Nvidia’s RTX 5090 melts itself into the socket in latest connector fiasco

by on26 November 2025


Another day, another crispy cable

Nvidia’s GeForce RTX 5090 is having a troublesome launch, with yet another report of the card cooking its own power connector so thoroughly that it appears welded into place.

Gamers already know Nvidia’s power connectors have the survival instincts of a chocolate teapot. The old 12VHPWR standard became infamous for melting, and the flagship Blackwell cards were meant to dodge the curse with the shiny new 12V-2×6 connector. That marketing claim did not age well.

A Redditor has now posted one of the nastiest failures yet. His Windows system suddenly stopped recognising the GPU under a light workload. After popping the side panel, he found burn marks around the adapter on MSI’s RTX 5090.

The incident was so intense that the connector will not budge. He claims it feels fused to the socket and won't move, even with reasonable force. Fellow Redditors advised him not to yank it unless he wanted to take the whole card apart.

This is the second RTX 5090 the user has had trouble with; the first card had suffered from heavy artefacting. Now he is preparing to contact MSI for RMA assistance, although he is not convinced the issue will be covered, since warranties rarely cover “connector welded to card by fire”. The cable in question is MSI’s stock unit, so there are no third-party mods or dodgy adapters to blame.
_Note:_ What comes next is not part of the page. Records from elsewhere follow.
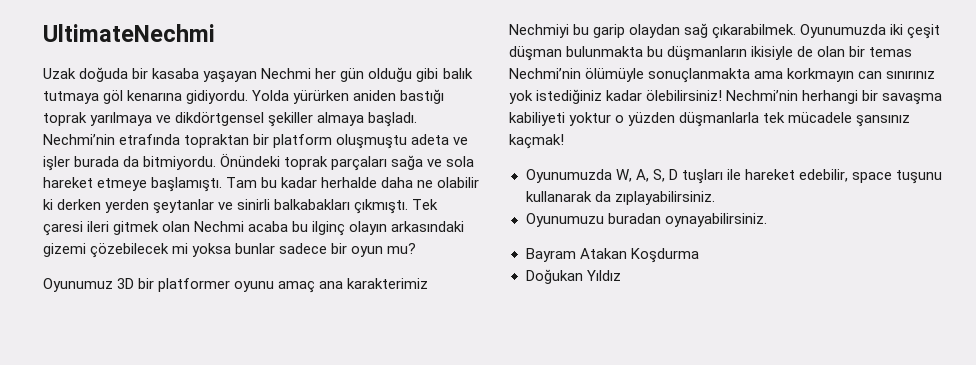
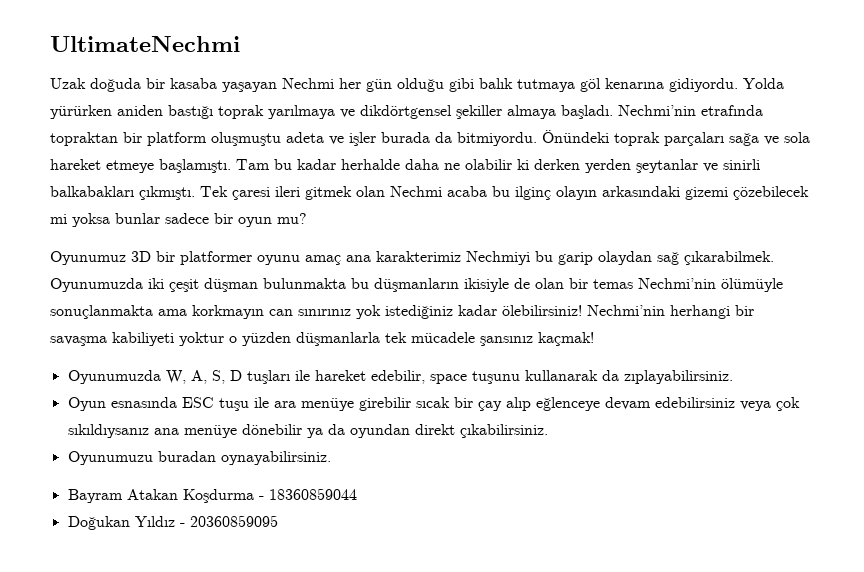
(715, 198) none -> [67,397,800,411] [67,424,548,438] // Oyun esnasında ESC tuşu ile ara menüye girebilir sıcak bir çay alıp eğlenceye devam edebilirsiniz veya çok sıkıldıysanız ana menüye dönebilir ya da oyundan direkt çıkabilirsiniz.
(699, 255) none -> [258,488,357,500] - 18360859044
(621, 275) none -> [179,515,278,527] - 20360859095

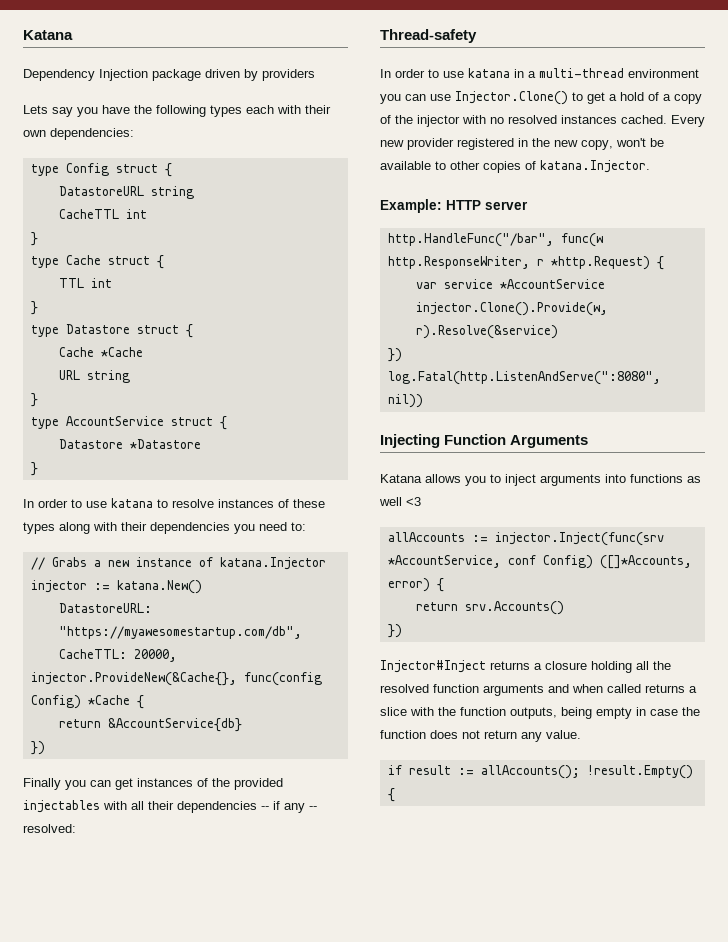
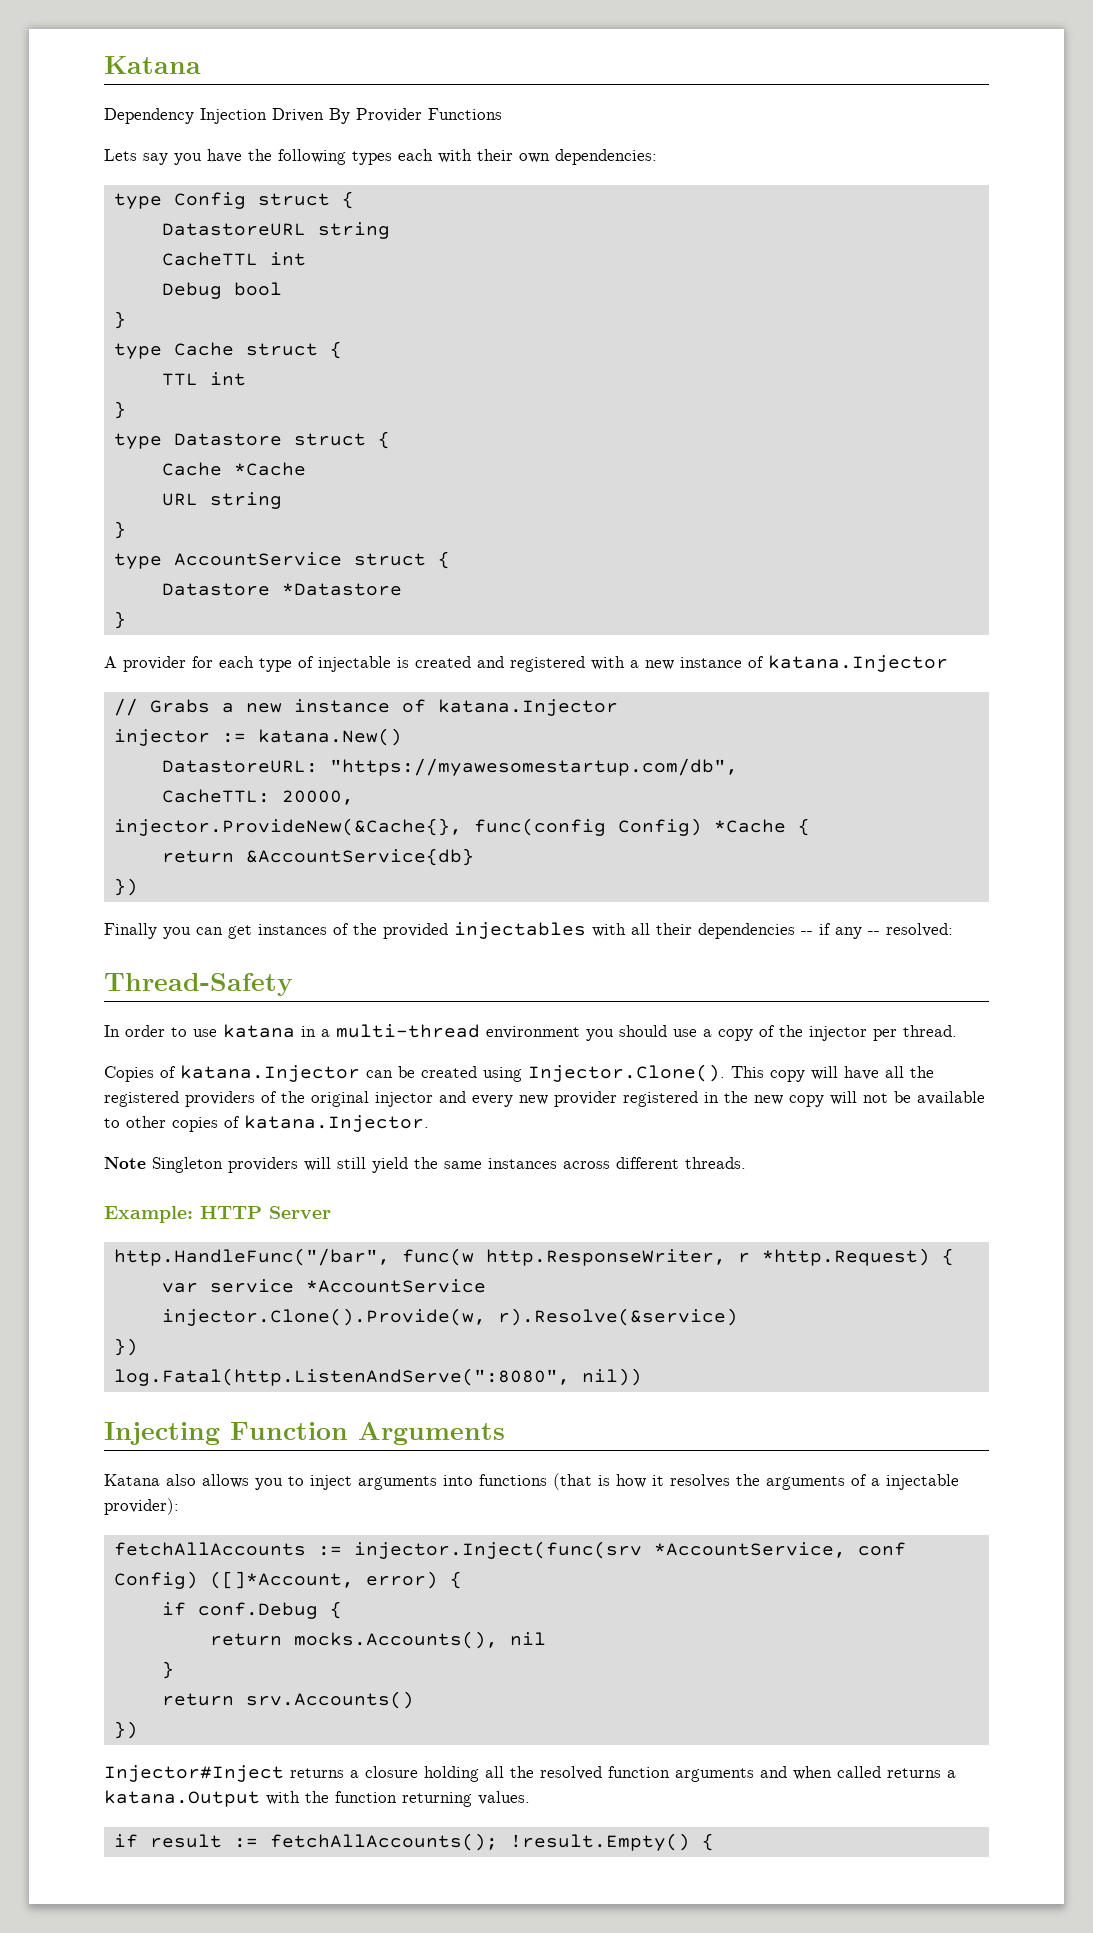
[152,69,315,81] package driven by providers -> [272,108,502,124] Driven By Provider Functions
(147, 214) none -> [161,282,282,299] // Debug bool
[23,498,325,508] [23,522,306,534] In order to use katana to resolve instances of these types along with their dependencies you need to: -> [104,655,948,672] A provider for each type of injectable is created and registered with a new instance of katana.Injector
[380,29,477,43] Thread-safety -> [104,973,293,996] Thread-Safety
[405,91,659,105] can use Injector.Clone() to get a hold of -> [619,1025,697,1037] should use
[462,115,705,127] with no resolved instances cached. Every -> [873,1025,957,1041] [104,1064,934,1082] [104,1091,513,1107] per thread. // Copies of katana.Injector can be created using Injector.Clone(). This copy will have all the registered providers of the original injector and every
[581,138,646,150] copy, won't -> [789,1091,888,1107] copy will not
(650, 166) none -> [104,1157,746,1173] // Note Singleton providers will still yield the same instances across different threads.
[485,201,528,210] server -> [269,1206,331,1219] Server
(422, 478) none -> [166,1474,196,1486] also
[687,476,701,483] [379,497,421,506] [387,532,465,542] as well <3 // allAccounts -> [553,1473,959,1490] [104,1498,179,1515] [113,1542,306,1556] (that is how it resolves the arguments of a injectable provider): // fetchAllAccounts
[599,555,692,569] ([]*Accounts, -> [209,1571,354,1589] ([]*Account,
(444, 585) none -> [161,1601,342,1619] [209,1631,546,1649] [161,1661,174,1679] // if conf.Debug { // return mocks.Accounts(), nil // }
[380,707,407,716] slice -> [104,1790,260,1807] katana.Output
[510,707,700,719] [380,730,581,742] outputs, being empty in case the function does not return any value. -> [402,1791,530,1807] returning values.
[480,765,580,779] allAccounts(); -> [269,1833,498,1851] fetchAllAccounts();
The broader picture is not encouraging. Although GPU burnouts can sometimes be chalked up to random failure, there are repeated warning signs around power-hungry cards and fragile connector designs. Users are told to check seating, avoid straining cables, and use native 12V-2×6 power supplies. Yet even when they follow every instruction to the letter, cases like this keep cropping up with the RTX 5090.

If Nvidia hoped the new connector would put the melting-GPU jokes to rest, this latest example suggests the saga is far from over.